If consortia networks of libraries make expensive databases more affordable, open access initiatives and digital repositories facilitate sharing of home-grown resources and indigenous collections, and are a major priority in India. Despite some initial individual and institutional reluctance, there are now 36 repositories listed by the Registry of Open Access Repositories (ROAR). Open access is firmly embedded in the publishing industry, with 350 of India's 550 journals being freely available, and all documents related to publicly funded projects must be accessible to the general public.

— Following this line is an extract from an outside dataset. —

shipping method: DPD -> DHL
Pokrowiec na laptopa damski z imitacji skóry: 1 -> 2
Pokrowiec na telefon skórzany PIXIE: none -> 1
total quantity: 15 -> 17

The picture one gets, however, is of an increasing amount of activity, but with projects happening in isolation: there are a lot of dots, but they are not joined up. According to Kumar, although open access at a basic level has been accepted, the problem still is of knowing what is available and where. He believes that there should be:

"one open access portal with a search engine where you can look up all documents, not just those in institutional repositories, but also any publicly available document."

An even more ambitious project, this time originating outside India, is cited by Kumar as a way of resolving the problem of information retrieval across a large number of databases, as discussed above (although federated search products are starting to be sold in India). This is the Open Library Environment Project (OLE), the goal of which is to link to library catalogues, subscribed journals, digital libraries, and institutional repositories, all accessed by a simple interface.

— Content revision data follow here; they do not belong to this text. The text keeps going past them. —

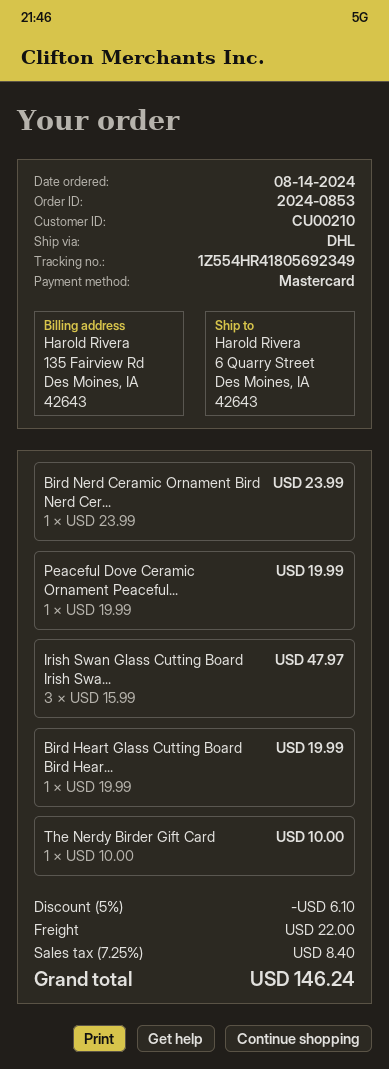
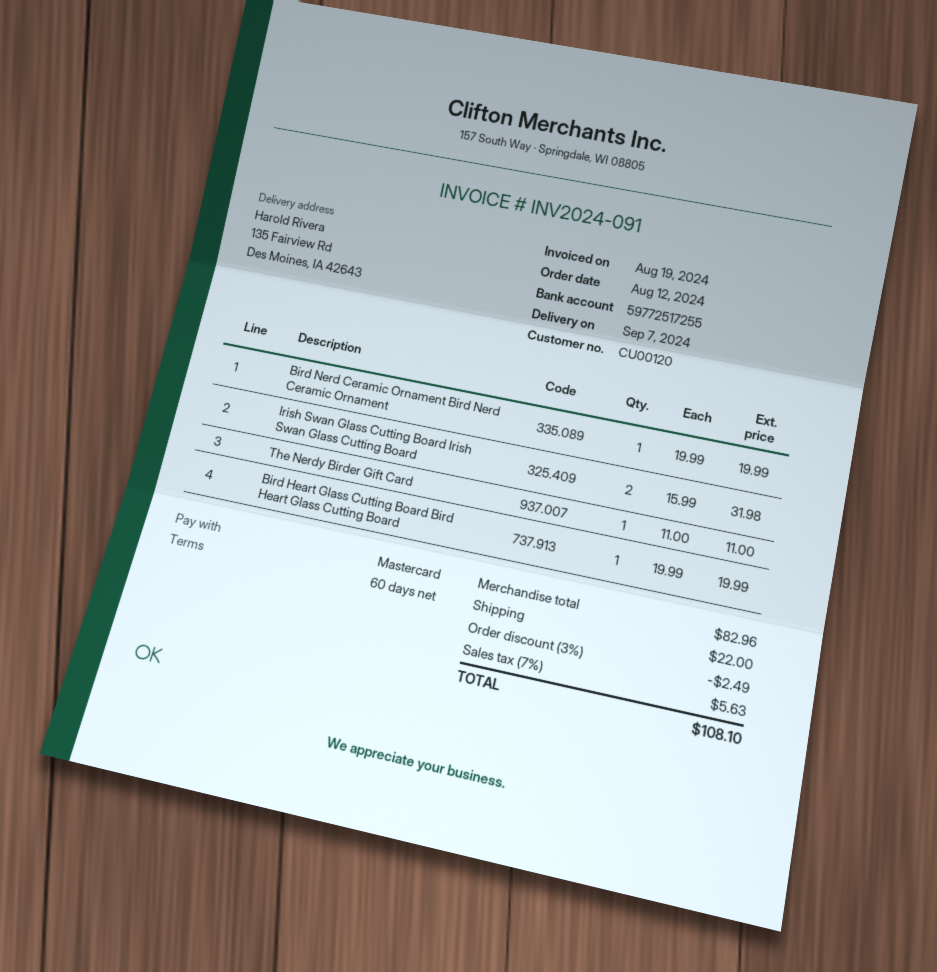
order date: 2024-08-14 -> 2024-08-12
customer number: CU00210 -> CU00120
ship to: 6 Quarry Street, Des Moines, IA 42643 -> 135 Fairview Rd, Des Moines, IA 42643
Bird Nerd Ceramic Ornament Bird Nerd Cer...: 1 x 23.99 = 23.99 -> 1 x 19.99 = 19.99
Peaceful Dove Ceramic Ornament Peaceful...: 1 x 19.99 = 19.99 -> none
Irish Swan Glass Cutting Board Irish Swa...: 3 x 15.99 = 47.97 -> 2 x 15.99 = 31.98
The Nerdy Birder Gift Card: 1 x 10.00 = 10.00 -> 1 x 11.00 = 11.00
discount: 5% = 6.10 -> 3% = 2.49
tax: 7.25% = 8.40 -> 7% = 5.63
total: 146.24 -> 108.10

In addition to being a union catalogue, the OLE also seeks to create a software framework which will free librarians from mundane administrative tasks, and help them spend more time working with scholars. Effectively, it's an open source, community driven, integrated library system and electronic resource management combined. The first deliverable is due in Autumn 2011.

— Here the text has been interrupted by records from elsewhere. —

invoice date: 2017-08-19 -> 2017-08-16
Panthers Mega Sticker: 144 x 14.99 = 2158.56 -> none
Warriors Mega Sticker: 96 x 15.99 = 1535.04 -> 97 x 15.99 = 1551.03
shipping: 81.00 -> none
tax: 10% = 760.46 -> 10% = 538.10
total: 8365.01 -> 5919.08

If Kumar is correct, and the OLE Project becomes widely accepted in academic and research libraries in India, then it's a solution which will bring India firmly into the Library 2.0 world of sharing, integration and open source. Essentially, libraries will be leapfrogging over the federated search solution to information retrieval, enabling students through one relatively simple operation to access both the host library's resources and those of libraries all over the world.

Offering a comfortable and convenient space

And so there is a trend, although it may be happening at a varying pace, to look to technological solutions at an aggregated level. But this does not lessen the importance of the library as place.

Kumar believes that the first and fundamental objective of an Indian library is to provide a convenient and comfortable space for study:

"The most important objective of any library in India is to offer the user physical space to come and sit and read. If you look at the social fabric in India, the house of the common person does not have a separate study area like you do in the US or the UK."

Areas for group work and discussion are also important, and, of course, the library houses the collection and the catalogues, both global and local. In a country where Internet connection is still quite low, people need to physically go to the library to access resources.

And finally, it's a source of expertise, a place where the library user will be able to find specialized people who can guide them through searches and help them become more information literate.

Public libraries

Compared with academic and research libraries, public libraries occupy a somewhat Cinderella position. While they are well established throughout the country, in state capitals, district headquarters, talukas (equivalent of county) and in villages, many are poorly managed and in a bad state of repair. Writing around five years ago, one observer commented:

" ... public libraries in India are in an abject state. Possessing neither regularly renewed print collections nor vibrant non-print multimedia resources that could lure in illiterate or semi-literate folk, they suffer from a variety of infrastructure, manpower and monetary constraints, as well as being low in the priorities of policy makers and implementing bodies" (Ghosh, 2005: p. 181).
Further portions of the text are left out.